Regular watering is vital to maintain soil moisture in dry summers, as any check in their growth can cause 'bolting' or premature running to seed, as well as encouraging pest attacks in the roots. Failing this, thoroughly soaking the soil a fortnight before the lettuce are due to be gathered should be a great help.
Those grown under glass for winter use should be watered when planting out and again two weeks later, but any more could well cause diseases to gain a foothold and is best avoided. If further watering is required, be sure to do it in the morning of a sunny day to allow time for drying out before nightfall.
Lettuce may also be grown in containers such as large tubs where they can look most attractive, especially when coloured kinds are intermixed with the green types. If the loose-leaved types are grown in this way, cropping can continue over quite a long period, provided the compost is kept damp and given the occasional liquid feed. A few plants of trailing small tomatoes such as 'Tumbler' can also be added around the outside, and give an extra salad ingredient to gather at the same time. Wherever they are grown, the succulent leaves of lettuce can be a magnet to several pests. Birds, especially sparrows, can wreak havoc at times and then netting will be needed to keep them at bay. Slugs will also spoil a promising crop in a very short time unless precautions are taken. Aphids can sometimes be troublesome, but are rarely much of a problem. Fungus diseases such as collar rot, downy mildew and grey mould or botrytis may also affect the plants, but generally the crop will be healthy if growing strongly in good conditions.

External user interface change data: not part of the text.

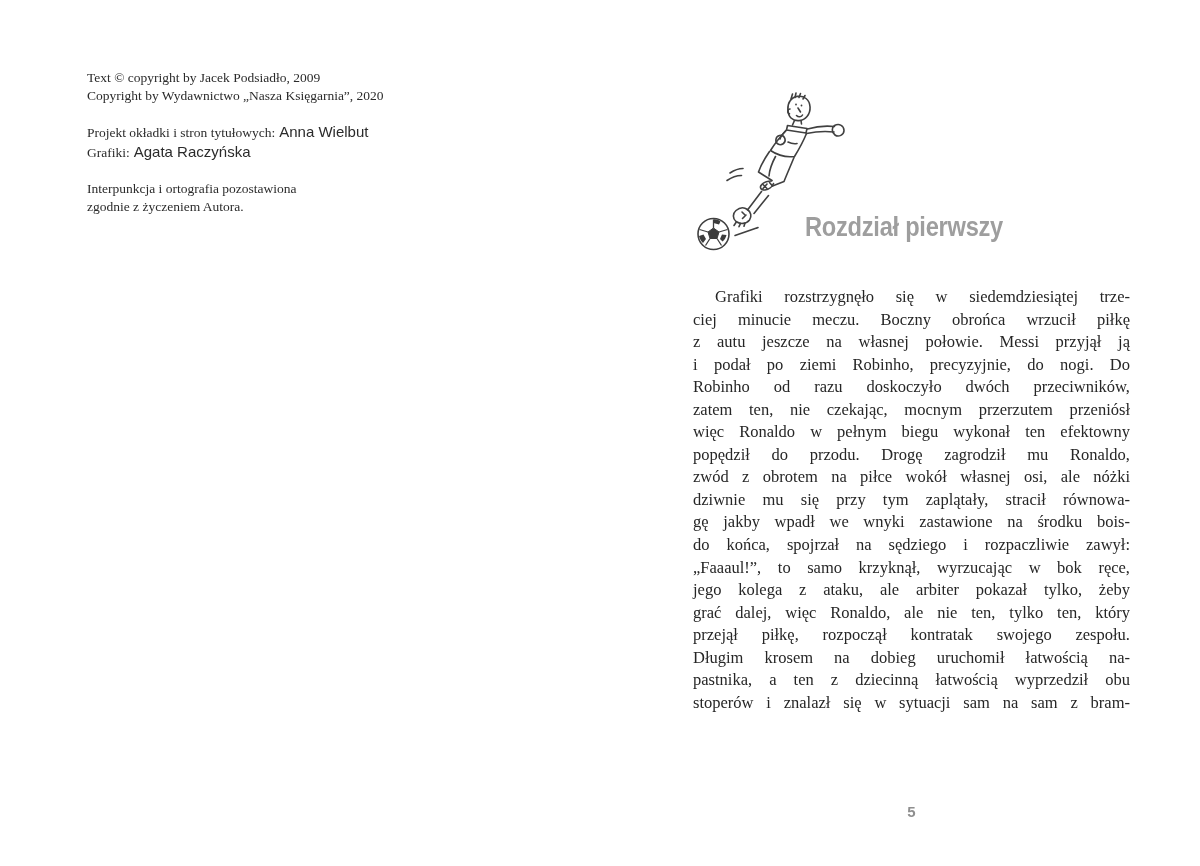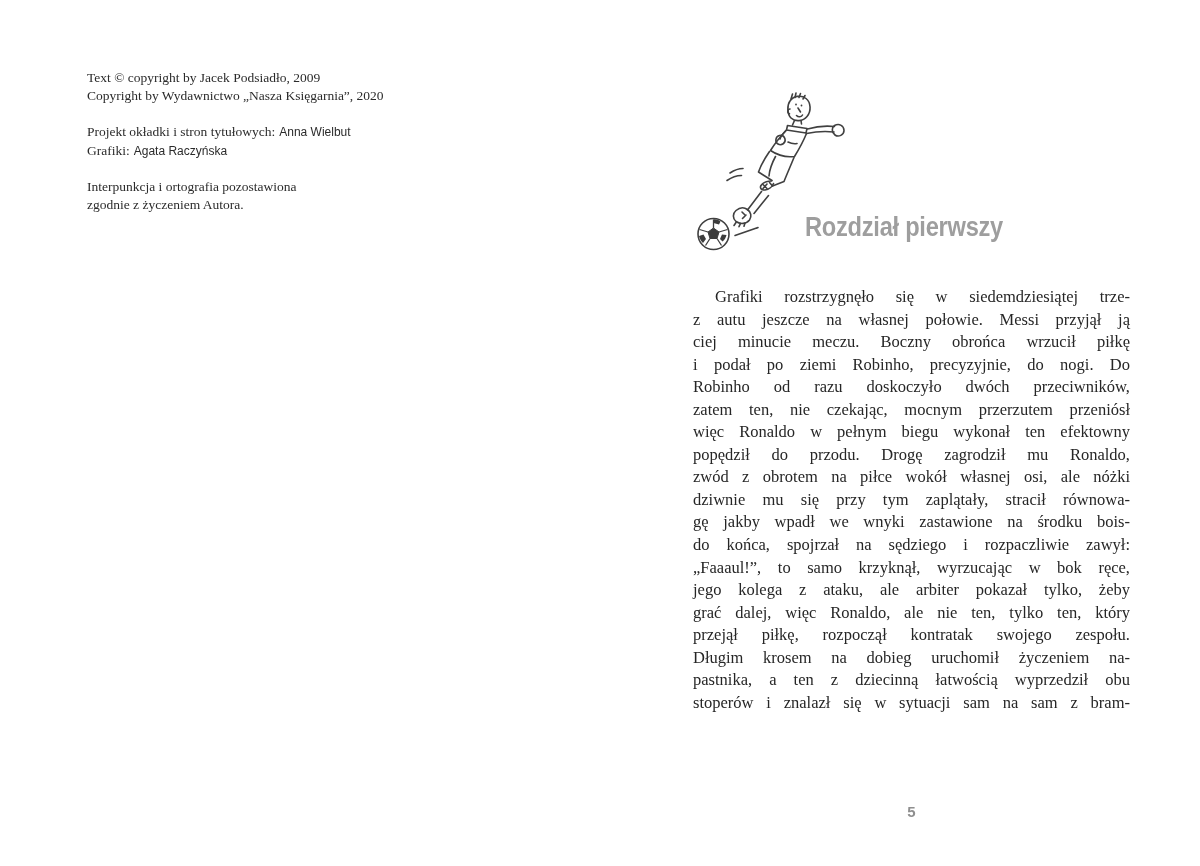"Anna Wielbut" .credit-row .credit-name { font-size: 12px -> 15px }
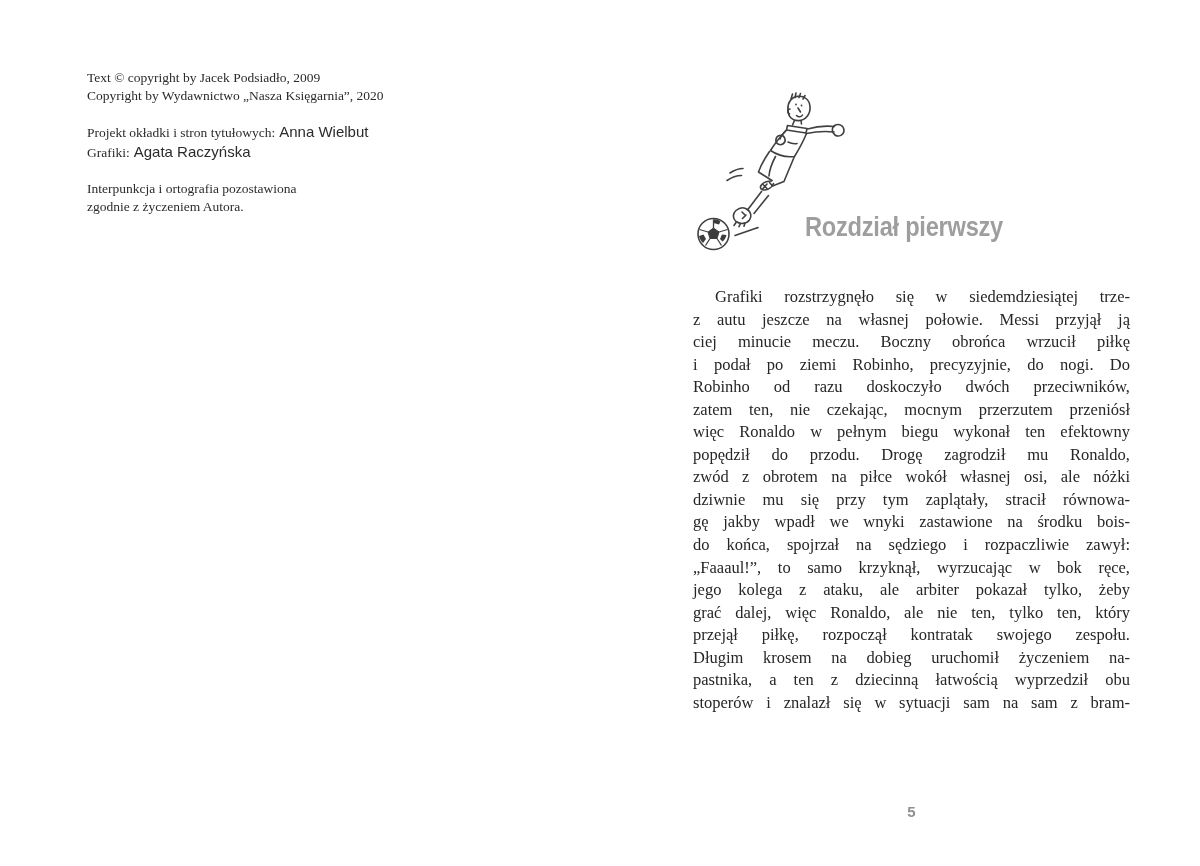"z autu jeszcze na własnej" div.bline { order: before "ciej minucie meczu. Boczny obrońca" -> after "ciej minucie meczu. Boczny obrońca" }
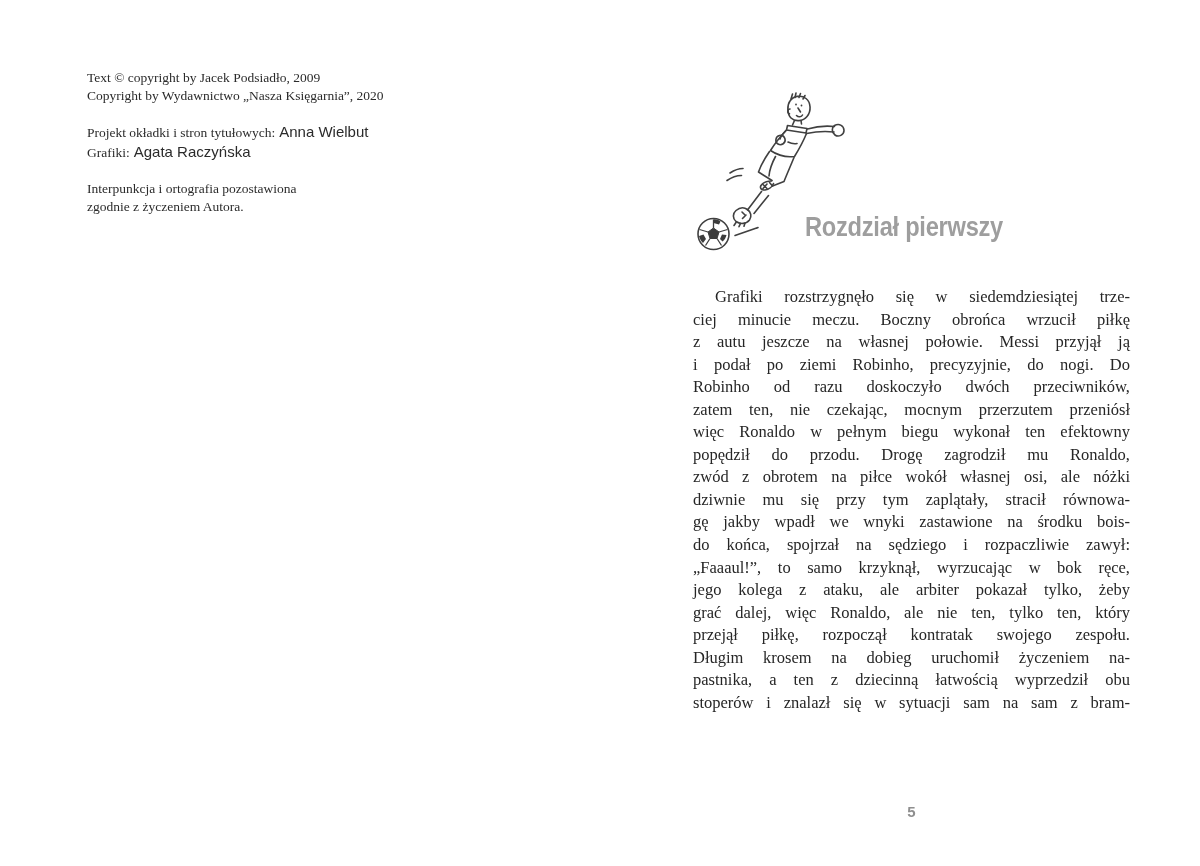"Długim krosem na dobieg uruchomił" div.bline { text: życzeniem -> łatwością }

The food value and flavour of lettuce fall off rapidly once they are gathered, so this should be done as soon as possible before they are eaten. Wash the leaves in water to which a little salt has been added, followed by several rinses in cold water. They should then be dried by whirling in a wire basket, or better still, one of those splendid hand-operated 'spin-driers' for salads which really work amazingly well. When preparing the leaves for use in salads they should be torn rather than cut, as this helps prevent the edges going brown. Dressings can greatly enhance the flavour and appeal of any salad, but do resist the temptation to drown the lettuce leaves and destroy their essential crispness.
Lettuce can also be cooked by braising, boiling or baking, and will form the basis of a soup. Such concoctions are very much an acquired taste though, and for most of us the lettuce will remain fresh to be savoured in the simplest or most sumptuous of salads, not only in summer but throughout the year to tickle our taste buds and provide some wholesome, healthy eating to keep us gardening fit.